Mais là justement se situe les raisons qui fondent l’engagement de la France et de ce qu’il est convenu d’appeler communauté internationale dans une guerre au Mali. Car ce territoire Touareg est en effet le lieu de projets euro-américains extrêmement stratégiques parmi lesquels : l’ouverture au Sahara d’une base américaine de lancement de drones pour renforcer celles qui existent déjà à Djibouti, en Ouganda et en Éthiopie aux côtés des flottes aériennes de surveillance basées en Mauritanie, au Burkina Faso et au Sud Soudan ; la réalisation du projet d’installation de panneaux solaires géants appelé DESERTEC dont le budget est de 400 milliards d’euros qui doit fournir de l’électricité bon marché à l’Europe ; l’investissement par AREVA d’environ 1,5 milliards d’euros en vue de racler la deuxième plus grande mine d’uranium du monde récemment découverte à Imouraren etc.
Même si alors au Mali, les Touareg revendiquent une région très pauvre et sans grande utilité économique, au Niger par contre, se trouve au cœur de l’Aïr, à Arlit, la mine d’uranium souterraine la plus vaste du monde. 3.000 tonnes de minerai y sont produites chaque année et la capacité sera doublée en 2014. Donc, supposer que la France, premier exportateur d’énergie nucléaire au monde sans avoir d’uranium sur son sol ; croire que cette même France qui arme les terroristes Salafistes contre la Syrie de Bachar-el-Assad, mène une croisade contre le terrorisme, relève purement de la naïveté. Bien entendu « la sécurité de l’Europe est en jeu au Mali […] » (Yves Le Drian, ministre français de la défense). Mais en vérité elle est en jeu, pas parce que des criminels coupent des mains et des pieds, détruisent des mausolées, fouettent des nègres qui ne sont « pas assez entrés dans l’histoire » (Sarkozy), mais parce que toute la géopolitique Sahélo-Saharienne est en reconfiguration.

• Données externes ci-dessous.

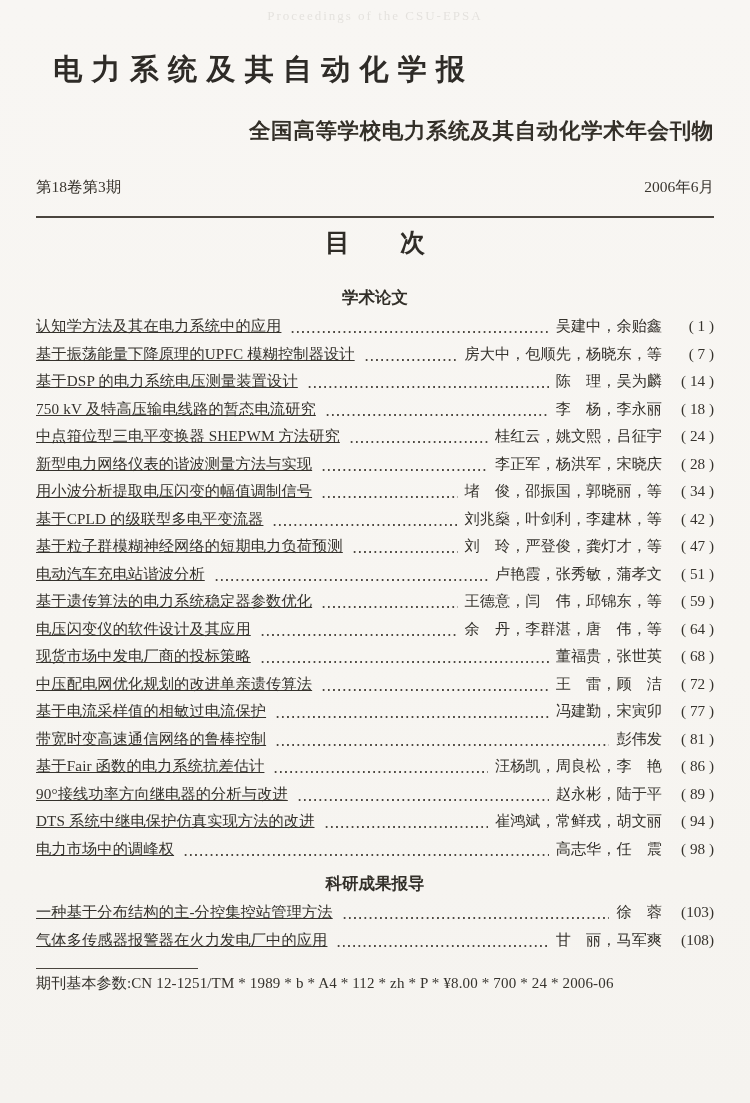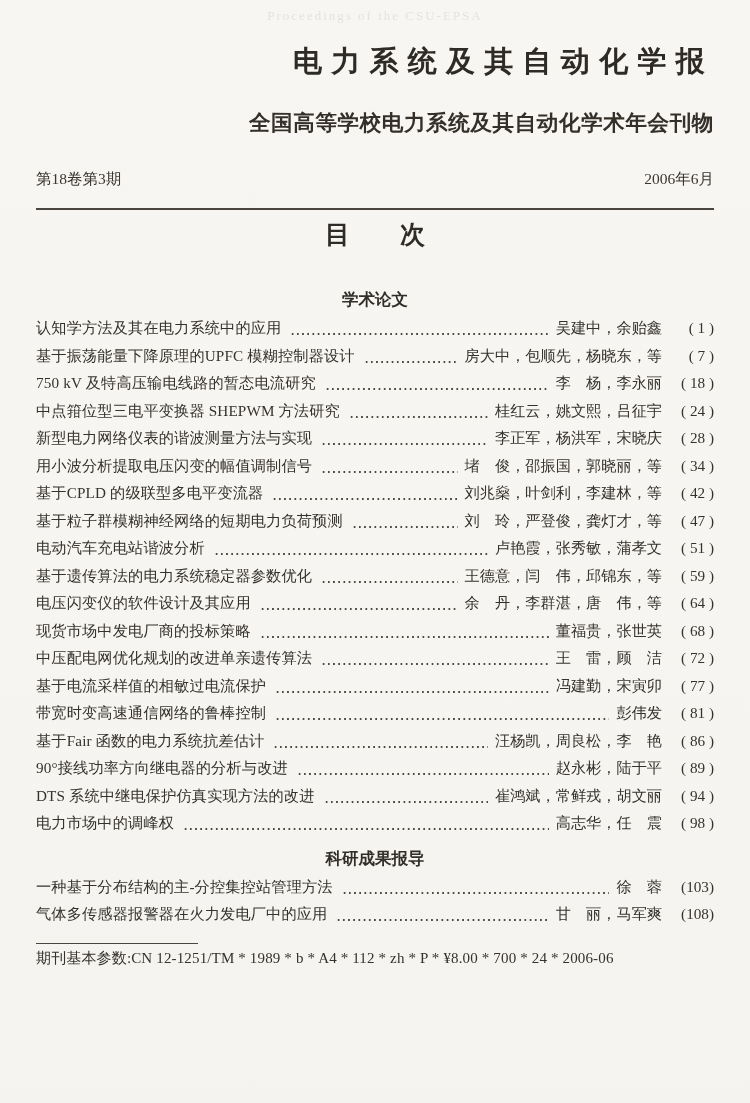"电力系统及其自动化学报" .journal-title { margin: 0 -> 8px; text-align: right -> left }
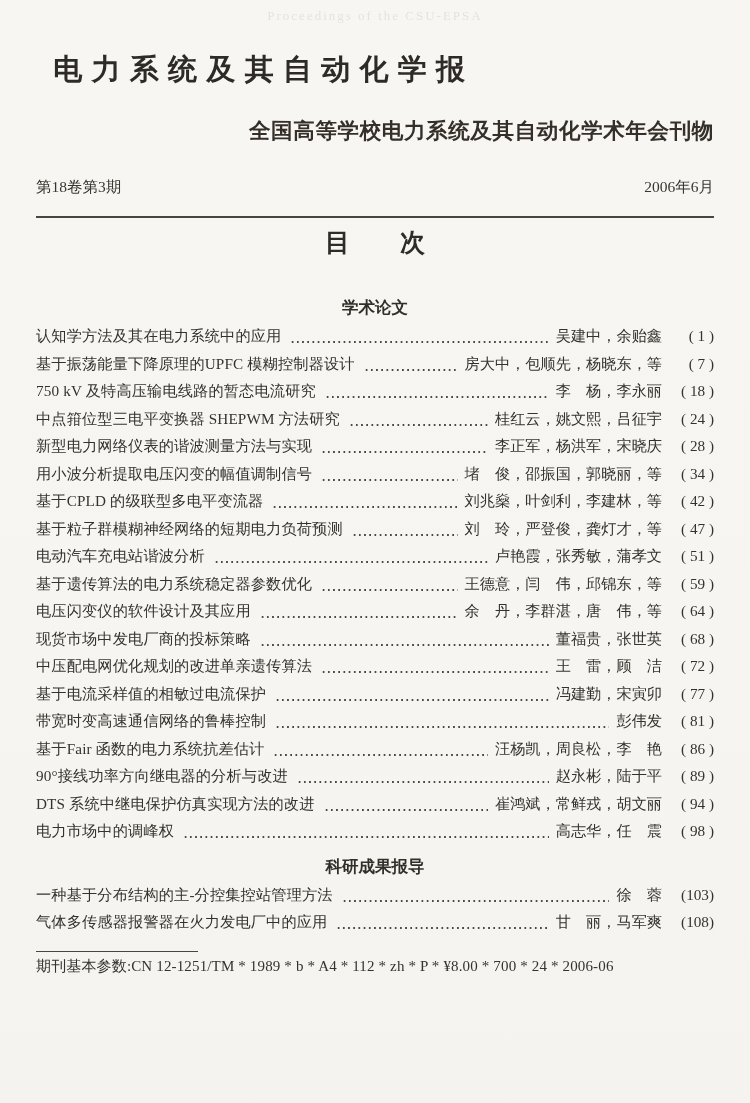"学术论文" .section-heading { margin-top: 38px -> 28px }
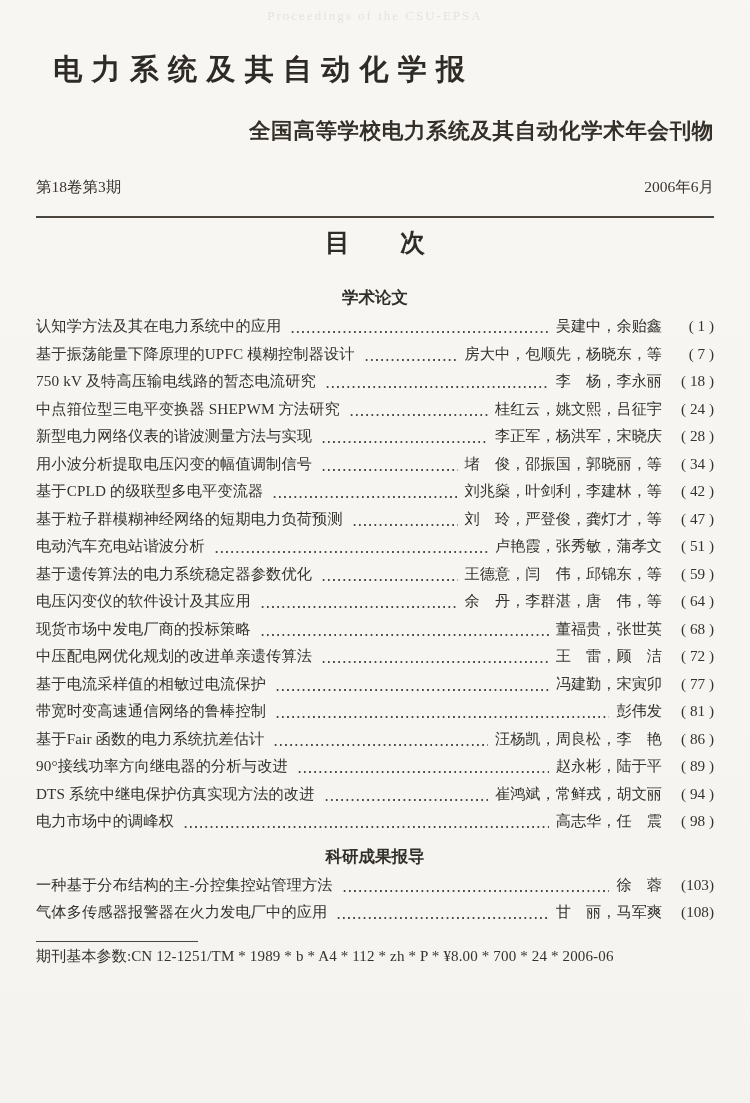"认知学方法及其在电力系统中的应用" .entry-title { text-decoration: none -> underline }
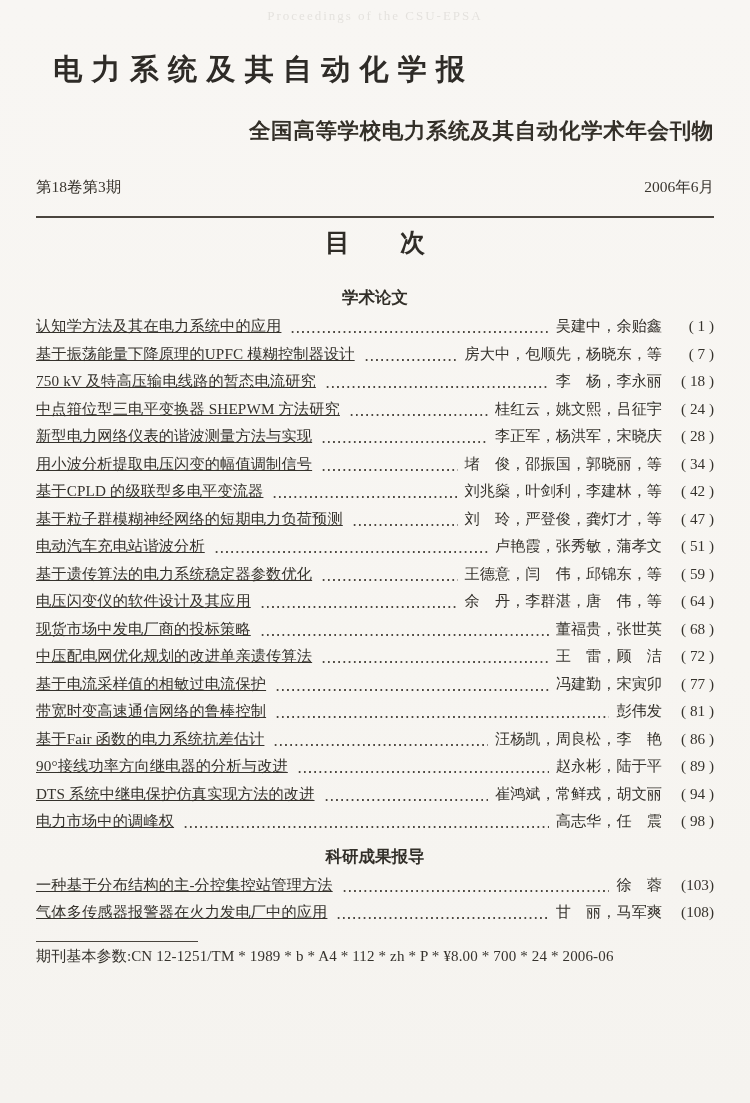"基于DSP 的电力系统电压测量装置设计" div.entry-row { html: none -> <div> <span>基于DSP 的电力系统电压测量装置设计</span> <span></span> <span>陈 理，吴为麟</span> <span>( 14 )</span> </div> }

La France et ses chiens de garde vont alors en guerre comme si Berlin avait été un décret divin. Or, il convient de se rendre compte que le peuple Touareg, au Mali comme au Niger, repose sur le même socle culturel ; partage la même histoire, la même cosmogonie, le même imaginaire, les mêmes héros ; dispose d’une organisation politique ; parle la même langue, bref… tout ensemble caractéristique d’une Nation. Mais il ne dispose pas de sa destinée sur un territoire qu’il occupe de tout temps. C’est bien de cela qu’il s’agit. D’une question historique et géopolitique qui pose avec une certaine acuité la problématique de l’intangibilité des frontières africaines et de la pertinence de la souveraineté que la première conférence des États indépendants d’Afrique noire, tenue au Liberia quelques mois seulement après l’indépendance de la Guinée, a érigée comme principe inaliénable d’une morale internationale africaine.